A collection of original essays on the troubling impact of government policies and the Cold War on the American university. In 1945, as Chomsky, MIT linguist and left-wing political gadfly, points out, "the United States had a level of preponderance in the international sphere which probably had no counterpart in history," largely due to the country's transformation during WW II. The war had also reshaped the once distant relationship between the federal government and the university into a close partnership, and the nation's developing rivalry with its erstwhile Soviet ally gave the academy (and especially its scientists) a new importance in American life. Noted Harvard biologist Lewontin portrays the relationship as a Faustian bargain in which the university, and scholars in strategic disciplines like applied sciences and political studies, derived new wealth, power, and prestige from government largesse.

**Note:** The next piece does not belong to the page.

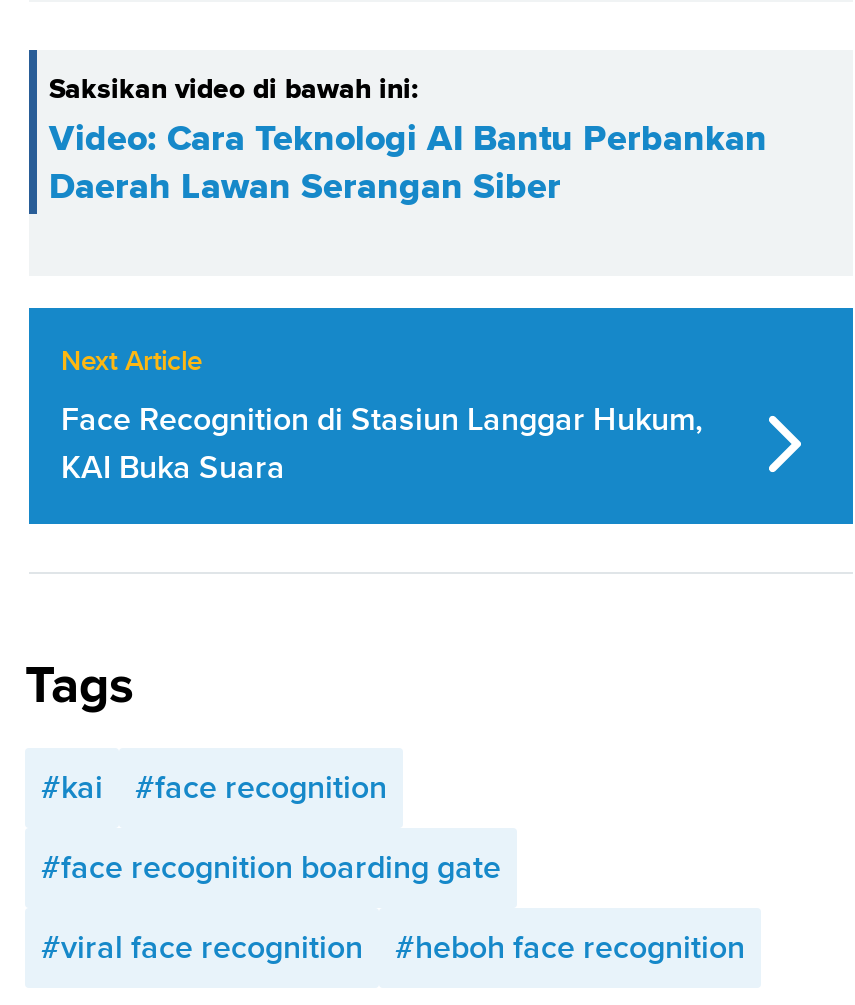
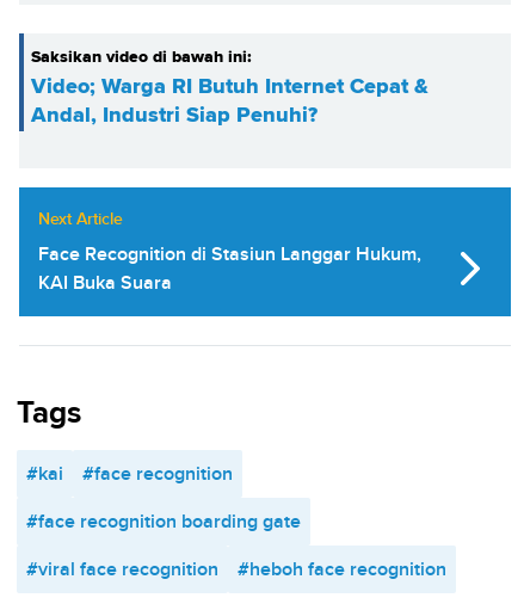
[49,111,767,211] Video: Cara Teknologi AI Bantu Perbankan | Daerah Lawan Serangan Siber -> [31,70,429,130] Video; Warga RI Butuh Internet Cepat & | Andal, Industri Siap Penuhi?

But the ultimate result of government money, he suggests, was the vitiation of the moral independence of the academy. He further asserts that this close relationship persists, now heavily rationalized by institutions grown used to wealth and influence. Other writers discuss the impact of Cold War culture on their own disciplines: Historian Howard Zinn argues that the public conflict between repression and resistance in the 1950s and '60s mirrors the conflict between scholarly commitment to the truth and pressures to write history along the lines of official propaganda. Richard Oehman discusses the politicization of the teaching of English during the Cold War and Laura Nader the imposition of Cold War priorities on research in anthropology. The writers generally approach their subject from an avowedly left-wing perspective, and the writing is in places obscure and jargon-laden; however, the authors do a service in exploring a topic too little examined but fraught with importance for modern American cultural life.